• WHAT THE TASK REQUIRES: In the data that follows, find the line with "discount: 8% = 3070.84 -> 8% = 2874.09"; transcribe it, every later line up to the one with "Cafeteria Table 42in", and that line as well, exactly and with no others.

• RECORDS SHOWN:
------------
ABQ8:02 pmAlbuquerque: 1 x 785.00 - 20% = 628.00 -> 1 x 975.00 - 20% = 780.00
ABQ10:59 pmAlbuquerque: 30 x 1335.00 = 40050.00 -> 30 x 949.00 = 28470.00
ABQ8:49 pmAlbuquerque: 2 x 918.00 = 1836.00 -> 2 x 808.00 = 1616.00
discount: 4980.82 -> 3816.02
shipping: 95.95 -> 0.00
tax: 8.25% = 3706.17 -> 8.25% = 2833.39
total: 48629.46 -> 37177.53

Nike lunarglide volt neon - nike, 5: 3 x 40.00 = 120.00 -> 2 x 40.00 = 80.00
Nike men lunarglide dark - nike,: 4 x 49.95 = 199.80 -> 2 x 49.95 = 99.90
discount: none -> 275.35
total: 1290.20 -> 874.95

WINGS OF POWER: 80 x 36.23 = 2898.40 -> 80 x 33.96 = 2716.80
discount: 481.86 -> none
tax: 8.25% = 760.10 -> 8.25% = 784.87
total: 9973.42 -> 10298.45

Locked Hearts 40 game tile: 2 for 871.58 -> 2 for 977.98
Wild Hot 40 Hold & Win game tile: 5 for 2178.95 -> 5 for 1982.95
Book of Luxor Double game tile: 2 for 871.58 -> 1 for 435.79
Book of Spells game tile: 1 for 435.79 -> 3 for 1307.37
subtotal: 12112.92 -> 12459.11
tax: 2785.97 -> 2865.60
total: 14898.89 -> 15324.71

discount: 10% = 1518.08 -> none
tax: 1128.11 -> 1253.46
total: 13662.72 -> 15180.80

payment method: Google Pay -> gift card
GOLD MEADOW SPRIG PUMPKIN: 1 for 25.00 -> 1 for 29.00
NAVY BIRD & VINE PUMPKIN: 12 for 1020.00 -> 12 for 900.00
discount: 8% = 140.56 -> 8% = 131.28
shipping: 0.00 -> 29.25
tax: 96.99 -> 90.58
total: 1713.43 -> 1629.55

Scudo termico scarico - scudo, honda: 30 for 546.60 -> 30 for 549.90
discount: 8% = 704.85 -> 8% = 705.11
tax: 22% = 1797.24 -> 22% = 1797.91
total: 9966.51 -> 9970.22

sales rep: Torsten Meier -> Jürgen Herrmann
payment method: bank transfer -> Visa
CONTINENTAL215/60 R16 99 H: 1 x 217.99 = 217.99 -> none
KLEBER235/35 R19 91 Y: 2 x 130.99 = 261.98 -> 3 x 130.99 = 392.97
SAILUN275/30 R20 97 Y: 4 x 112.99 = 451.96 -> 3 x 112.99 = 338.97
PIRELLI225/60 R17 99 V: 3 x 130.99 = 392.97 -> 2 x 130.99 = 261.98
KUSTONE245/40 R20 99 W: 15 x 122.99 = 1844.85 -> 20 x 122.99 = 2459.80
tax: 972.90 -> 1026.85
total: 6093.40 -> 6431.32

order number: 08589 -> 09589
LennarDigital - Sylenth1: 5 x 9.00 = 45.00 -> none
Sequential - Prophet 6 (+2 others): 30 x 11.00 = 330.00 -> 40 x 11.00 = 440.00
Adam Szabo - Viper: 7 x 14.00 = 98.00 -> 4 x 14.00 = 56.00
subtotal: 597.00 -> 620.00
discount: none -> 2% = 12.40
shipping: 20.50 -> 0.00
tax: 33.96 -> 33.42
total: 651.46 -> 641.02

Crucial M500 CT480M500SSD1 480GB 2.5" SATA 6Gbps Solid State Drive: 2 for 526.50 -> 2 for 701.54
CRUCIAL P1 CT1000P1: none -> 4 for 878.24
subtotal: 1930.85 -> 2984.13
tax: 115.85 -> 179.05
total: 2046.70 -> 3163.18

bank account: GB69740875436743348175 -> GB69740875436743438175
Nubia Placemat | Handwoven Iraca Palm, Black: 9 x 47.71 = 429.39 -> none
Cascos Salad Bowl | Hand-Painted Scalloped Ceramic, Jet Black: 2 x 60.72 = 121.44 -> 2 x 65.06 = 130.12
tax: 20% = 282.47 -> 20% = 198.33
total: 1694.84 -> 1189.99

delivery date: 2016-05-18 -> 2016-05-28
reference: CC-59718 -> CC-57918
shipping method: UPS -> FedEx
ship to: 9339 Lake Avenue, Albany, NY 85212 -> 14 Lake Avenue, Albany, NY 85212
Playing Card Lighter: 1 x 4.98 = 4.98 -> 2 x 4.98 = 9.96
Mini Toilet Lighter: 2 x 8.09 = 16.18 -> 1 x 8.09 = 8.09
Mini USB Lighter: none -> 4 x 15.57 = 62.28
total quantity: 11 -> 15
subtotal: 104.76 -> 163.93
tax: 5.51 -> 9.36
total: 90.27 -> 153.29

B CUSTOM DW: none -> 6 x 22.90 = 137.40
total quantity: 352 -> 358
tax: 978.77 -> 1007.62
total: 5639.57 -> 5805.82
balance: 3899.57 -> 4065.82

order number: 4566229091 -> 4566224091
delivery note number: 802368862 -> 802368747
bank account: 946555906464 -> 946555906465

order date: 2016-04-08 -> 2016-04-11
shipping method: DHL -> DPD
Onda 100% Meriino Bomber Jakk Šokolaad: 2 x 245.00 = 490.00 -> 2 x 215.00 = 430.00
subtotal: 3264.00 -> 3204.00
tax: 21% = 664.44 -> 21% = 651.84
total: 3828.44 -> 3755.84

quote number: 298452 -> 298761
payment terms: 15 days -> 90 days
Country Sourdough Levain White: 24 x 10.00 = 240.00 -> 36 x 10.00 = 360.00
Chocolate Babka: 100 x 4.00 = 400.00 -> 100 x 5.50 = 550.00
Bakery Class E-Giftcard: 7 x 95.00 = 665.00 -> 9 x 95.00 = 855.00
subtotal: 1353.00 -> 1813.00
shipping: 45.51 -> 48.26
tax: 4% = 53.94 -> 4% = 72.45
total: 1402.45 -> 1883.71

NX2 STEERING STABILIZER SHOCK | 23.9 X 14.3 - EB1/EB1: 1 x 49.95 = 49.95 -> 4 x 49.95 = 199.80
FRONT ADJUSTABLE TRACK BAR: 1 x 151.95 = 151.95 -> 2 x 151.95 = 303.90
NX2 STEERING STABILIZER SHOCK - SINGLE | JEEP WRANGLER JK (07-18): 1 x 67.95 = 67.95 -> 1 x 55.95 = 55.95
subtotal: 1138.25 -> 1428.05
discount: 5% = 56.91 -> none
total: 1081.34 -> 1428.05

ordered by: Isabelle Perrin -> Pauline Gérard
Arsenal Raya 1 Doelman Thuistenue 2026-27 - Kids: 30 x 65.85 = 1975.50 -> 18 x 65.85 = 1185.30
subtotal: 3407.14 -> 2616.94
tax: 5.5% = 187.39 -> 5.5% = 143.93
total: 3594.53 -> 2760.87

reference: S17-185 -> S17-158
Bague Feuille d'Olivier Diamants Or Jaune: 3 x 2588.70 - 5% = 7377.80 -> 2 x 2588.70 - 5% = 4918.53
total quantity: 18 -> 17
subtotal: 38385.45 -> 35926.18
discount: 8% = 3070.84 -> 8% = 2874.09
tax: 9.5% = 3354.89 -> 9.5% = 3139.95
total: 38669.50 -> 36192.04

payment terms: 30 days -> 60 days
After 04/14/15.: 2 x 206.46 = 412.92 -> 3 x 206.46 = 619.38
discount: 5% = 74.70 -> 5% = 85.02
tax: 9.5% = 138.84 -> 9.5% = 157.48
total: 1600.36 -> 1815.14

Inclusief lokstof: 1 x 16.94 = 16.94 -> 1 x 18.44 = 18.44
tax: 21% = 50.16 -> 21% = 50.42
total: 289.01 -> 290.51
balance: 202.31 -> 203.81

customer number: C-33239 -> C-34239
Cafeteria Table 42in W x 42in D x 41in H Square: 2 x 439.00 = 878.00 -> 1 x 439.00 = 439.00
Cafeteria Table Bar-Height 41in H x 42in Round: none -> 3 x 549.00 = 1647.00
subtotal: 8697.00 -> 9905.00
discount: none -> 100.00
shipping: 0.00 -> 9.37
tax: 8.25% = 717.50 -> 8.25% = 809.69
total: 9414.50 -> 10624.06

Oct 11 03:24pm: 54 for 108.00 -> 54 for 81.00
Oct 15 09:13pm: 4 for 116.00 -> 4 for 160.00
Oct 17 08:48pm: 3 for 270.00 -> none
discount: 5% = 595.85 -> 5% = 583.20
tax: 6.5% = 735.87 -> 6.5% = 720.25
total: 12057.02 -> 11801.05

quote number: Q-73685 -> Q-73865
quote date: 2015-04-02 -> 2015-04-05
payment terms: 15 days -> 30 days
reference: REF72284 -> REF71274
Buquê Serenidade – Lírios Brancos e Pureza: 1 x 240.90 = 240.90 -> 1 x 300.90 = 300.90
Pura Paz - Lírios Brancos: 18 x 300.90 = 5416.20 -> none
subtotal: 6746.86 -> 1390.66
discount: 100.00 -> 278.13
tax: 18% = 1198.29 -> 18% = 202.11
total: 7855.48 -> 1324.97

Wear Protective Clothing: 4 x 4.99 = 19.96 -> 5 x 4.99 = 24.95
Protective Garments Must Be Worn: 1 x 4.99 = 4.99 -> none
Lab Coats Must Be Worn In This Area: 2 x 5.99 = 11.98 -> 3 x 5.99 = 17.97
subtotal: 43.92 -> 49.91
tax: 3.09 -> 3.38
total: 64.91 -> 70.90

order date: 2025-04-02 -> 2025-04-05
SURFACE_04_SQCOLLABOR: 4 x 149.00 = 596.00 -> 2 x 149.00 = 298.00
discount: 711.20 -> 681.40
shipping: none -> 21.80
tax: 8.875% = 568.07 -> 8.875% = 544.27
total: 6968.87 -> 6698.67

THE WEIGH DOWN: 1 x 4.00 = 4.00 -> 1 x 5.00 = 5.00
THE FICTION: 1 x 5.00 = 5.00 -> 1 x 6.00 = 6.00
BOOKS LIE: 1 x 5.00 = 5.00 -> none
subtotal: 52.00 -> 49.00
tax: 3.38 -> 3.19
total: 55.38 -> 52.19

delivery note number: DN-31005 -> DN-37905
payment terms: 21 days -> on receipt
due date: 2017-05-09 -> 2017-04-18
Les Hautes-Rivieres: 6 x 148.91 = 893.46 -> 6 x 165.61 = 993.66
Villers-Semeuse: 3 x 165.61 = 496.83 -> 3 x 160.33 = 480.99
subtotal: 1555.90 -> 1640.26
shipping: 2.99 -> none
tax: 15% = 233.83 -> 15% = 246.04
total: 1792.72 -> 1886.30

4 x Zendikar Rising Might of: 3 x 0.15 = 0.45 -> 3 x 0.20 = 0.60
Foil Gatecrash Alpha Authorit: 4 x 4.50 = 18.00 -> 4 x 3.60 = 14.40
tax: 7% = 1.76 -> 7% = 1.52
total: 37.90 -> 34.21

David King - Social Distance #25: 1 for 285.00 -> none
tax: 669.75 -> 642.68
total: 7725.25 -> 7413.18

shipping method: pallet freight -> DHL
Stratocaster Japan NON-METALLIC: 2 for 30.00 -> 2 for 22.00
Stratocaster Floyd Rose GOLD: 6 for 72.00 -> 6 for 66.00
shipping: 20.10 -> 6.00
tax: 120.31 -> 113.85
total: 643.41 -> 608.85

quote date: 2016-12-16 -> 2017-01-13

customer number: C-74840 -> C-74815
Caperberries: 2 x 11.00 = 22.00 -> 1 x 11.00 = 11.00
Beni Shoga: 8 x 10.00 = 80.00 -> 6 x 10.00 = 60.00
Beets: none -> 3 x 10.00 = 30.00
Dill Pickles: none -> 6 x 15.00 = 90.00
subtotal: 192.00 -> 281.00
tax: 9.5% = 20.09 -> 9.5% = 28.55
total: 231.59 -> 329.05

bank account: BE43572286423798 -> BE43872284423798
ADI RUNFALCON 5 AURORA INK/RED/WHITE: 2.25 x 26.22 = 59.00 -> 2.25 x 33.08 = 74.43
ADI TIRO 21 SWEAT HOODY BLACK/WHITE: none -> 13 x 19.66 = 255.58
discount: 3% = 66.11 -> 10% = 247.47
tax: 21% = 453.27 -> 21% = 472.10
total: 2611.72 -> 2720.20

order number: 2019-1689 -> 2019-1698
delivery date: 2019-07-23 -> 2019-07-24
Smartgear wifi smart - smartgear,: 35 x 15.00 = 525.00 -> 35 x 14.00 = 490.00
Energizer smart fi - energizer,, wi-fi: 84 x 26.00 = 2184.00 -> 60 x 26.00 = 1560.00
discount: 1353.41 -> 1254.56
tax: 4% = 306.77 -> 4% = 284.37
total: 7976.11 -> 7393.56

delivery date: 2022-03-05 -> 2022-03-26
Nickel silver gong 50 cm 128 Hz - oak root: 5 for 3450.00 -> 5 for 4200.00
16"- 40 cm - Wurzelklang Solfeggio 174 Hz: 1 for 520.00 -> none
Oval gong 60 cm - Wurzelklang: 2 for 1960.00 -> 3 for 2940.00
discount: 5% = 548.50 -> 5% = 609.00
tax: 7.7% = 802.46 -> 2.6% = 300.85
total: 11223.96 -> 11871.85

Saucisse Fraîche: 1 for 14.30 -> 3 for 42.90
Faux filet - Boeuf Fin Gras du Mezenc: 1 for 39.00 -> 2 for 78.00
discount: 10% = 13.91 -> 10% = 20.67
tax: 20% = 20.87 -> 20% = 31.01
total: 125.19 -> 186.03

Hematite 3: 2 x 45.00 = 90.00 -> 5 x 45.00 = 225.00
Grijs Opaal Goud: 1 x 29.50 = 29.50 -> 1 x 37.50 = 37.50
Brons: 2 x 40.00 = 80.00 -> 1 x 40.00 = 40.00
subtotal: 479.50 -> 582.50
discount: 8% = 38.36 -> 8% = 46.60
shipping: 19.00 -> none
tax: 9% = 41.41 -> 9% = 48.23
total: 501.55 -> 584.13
------------
• TASK RESULT:
discount: 8% = 3070.84 -> 8% = 2874.09
tax: 9.5% = 3354.89 -> 9.5% = 3139.95
total: 38669.50 -> 36192.04

payment terms: 30 days -> 60 days
After 04/14/15.: 2 x 206.46 = 412.92 -> 3 x 206.46 = 619.38
discount: 5% = 74.70 -> 5% = 85.02
tax: 9.5% = 138.84 -> 9.5% = 157.48
total: 1600.36 -> 1815.14

Inclusief lokstof: 1 x 16.94 = 16.94 -> 1 x 18.44 = 18.44
tax: 21% = 50.16 -> 21% = 50.42
total: 289.01 -> 290.51
balance: 202.31 -> 203.81

customer number: C-33239 -> C-34239
Cafeteria Table 42in W x 42in D x 41in H Square: 2 x 439.00 = 878.00 -> 1 x 439.00 = 439.00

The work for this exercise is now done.